* **Problem to work on**: Every entry that follows should be repeated exactly; drop the images.

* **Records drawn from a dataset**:
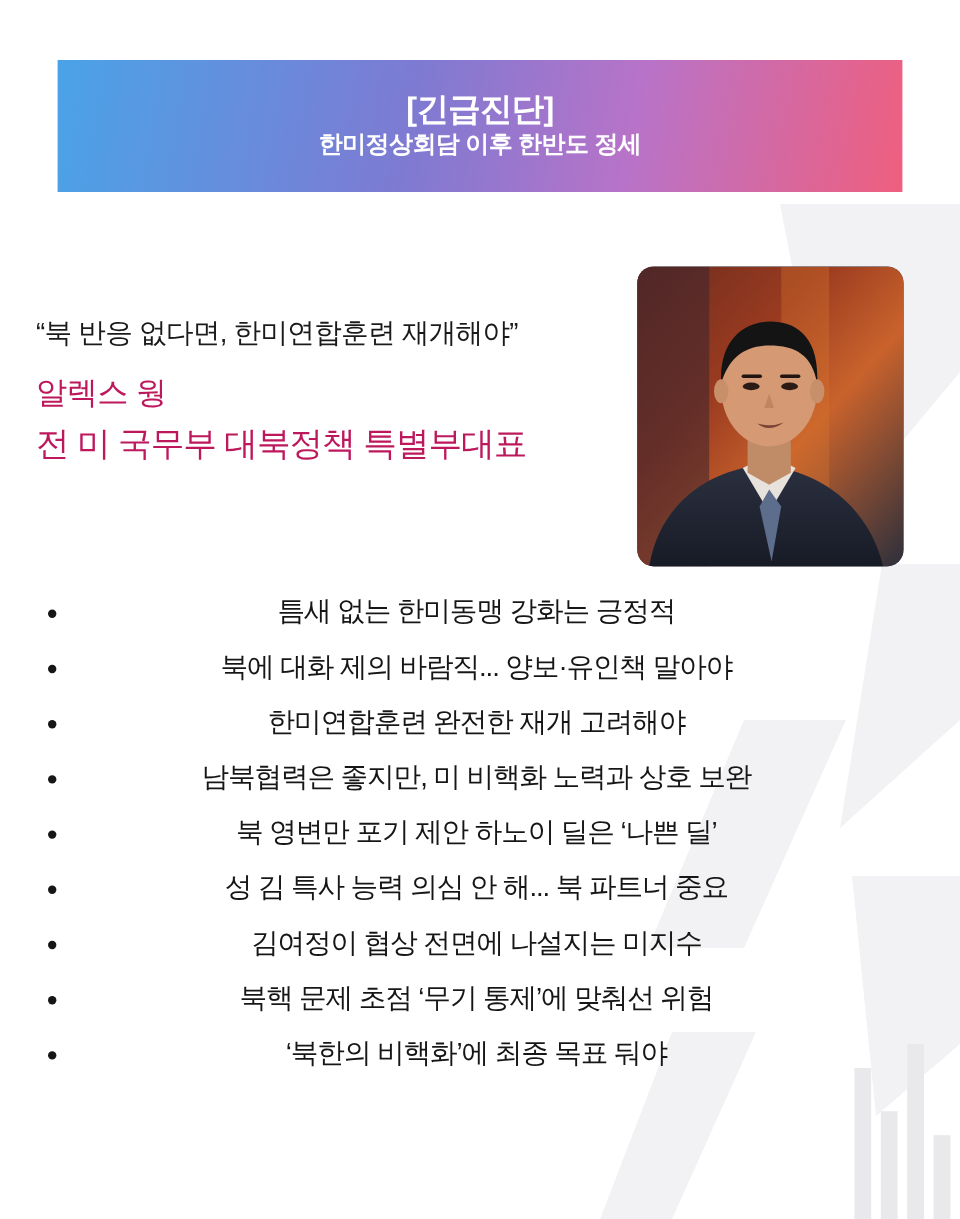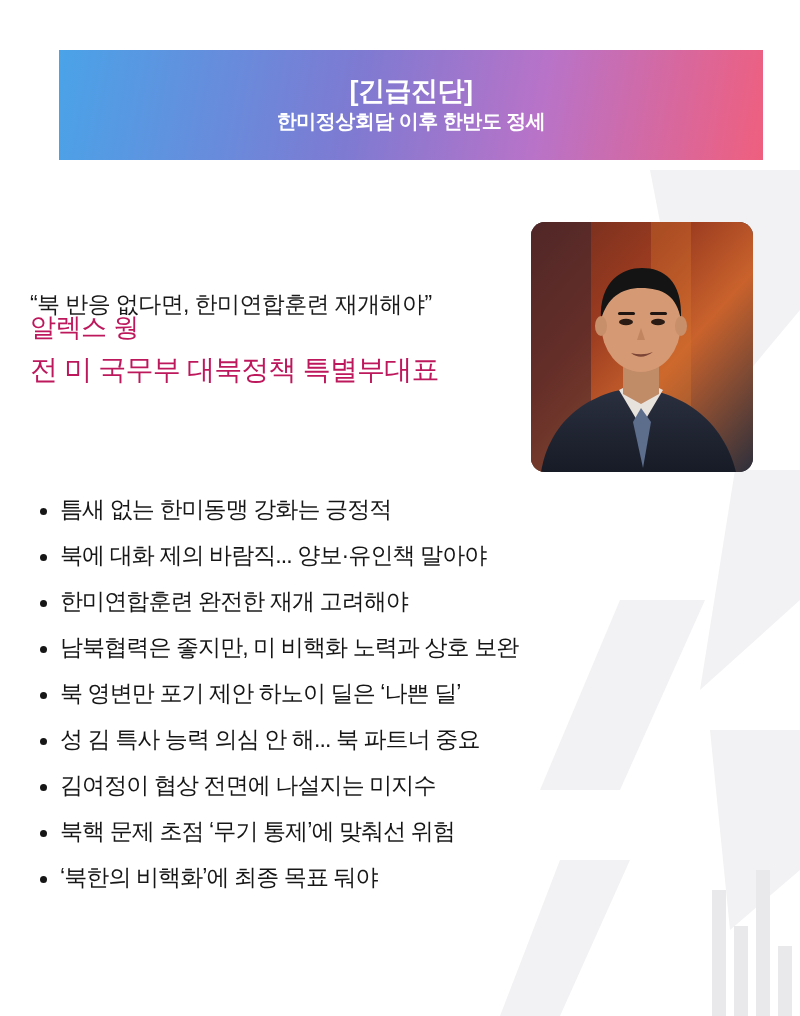--- a/index.html
+++ b/index.html
@@ -36,7 +36,7 @@
   
   .banner {
     position: absolute;
-    left: 59px;
+    left: 48px;
     top: 50px;
     width: 704px;
     height: 110px;

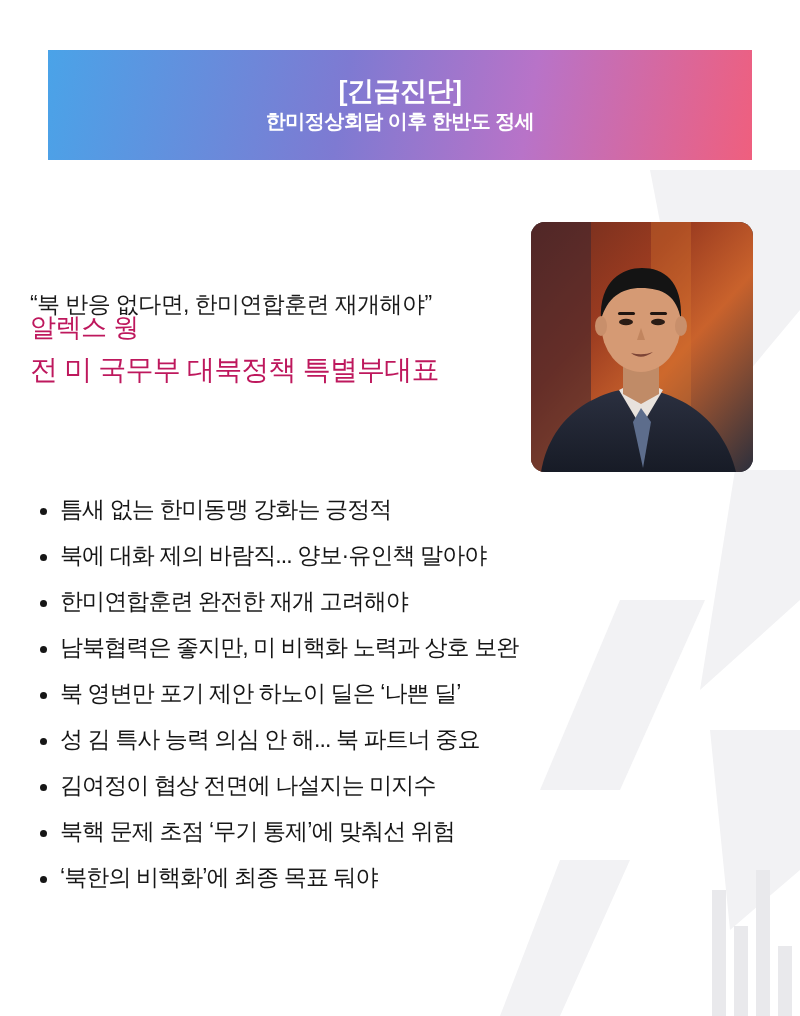--- a/index.html
+++ b/index.html
@@ -83,7 +83,6 @@
     font-size: 23px;
     color: #1a1a1a;
     letter-spacing: -0.6px;
-    margin-top: 27px;
   }
   .speaker {
     position: absolute;

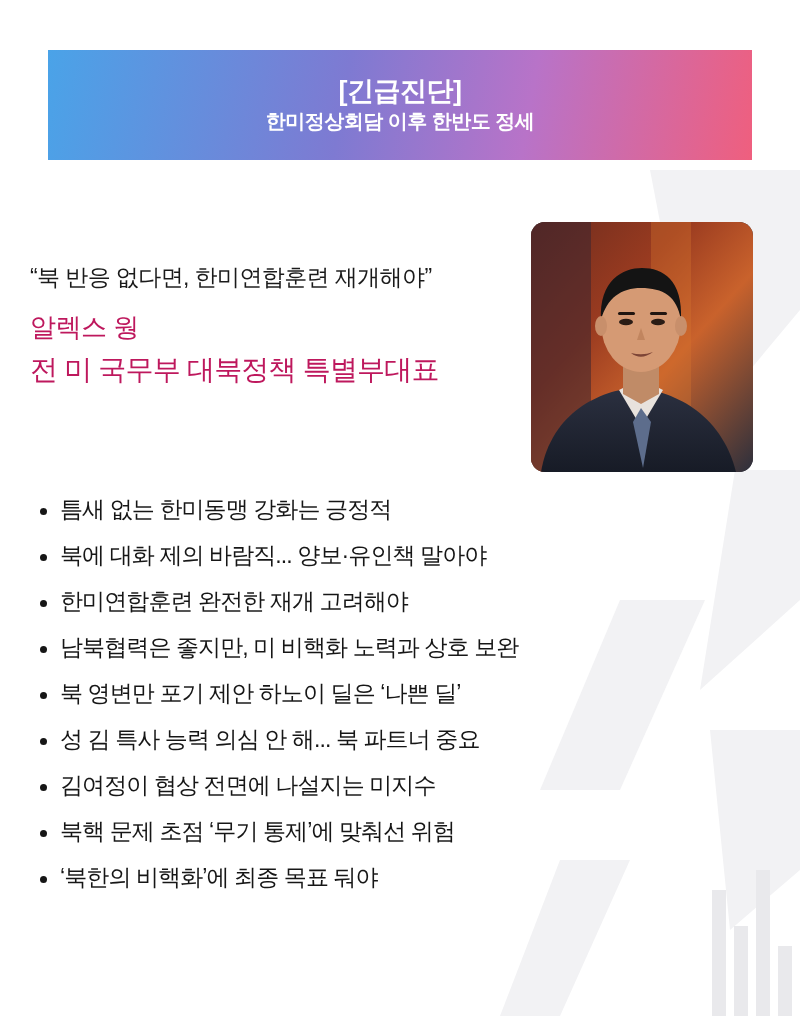--- a/index.html
+++ b/index.html
@@ -123,6 +123,7 @@
     padding: 0 0 0 26px;
     margin: 0 0 23px 0;
     white-space: nowrap;
+    text-align: center;
   }
   .bullets li::before {
     content: "";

* **Answer for the task**:
--- a/index.html
+++ b/index.html
@@ -36,7 +36,7 @@
   
   .banner {
     position: absolute;
-    left: 59px;
+    left: 48px;
     top: 50px;
     width: 704px;
     height: 110px;

--- a/index.html
+++ b/index.html
@@ -83,7 +83,6 @@
     font-size: 23px;
     color: #1a1a1a;
     letter-spacing: -0.6px;
-    margin-top: 27px;
   }
   .speaker {
     position: absolute;

--- a/index.html
+++ b/index.html
@@ -123,6 +123,7 @@
     padding: 0 0 0 26px;
     margin: 0 0 23px 0;
     white-space: nowrap;
+    text-align: center;
   }
   .bullets li::before {
     content: "";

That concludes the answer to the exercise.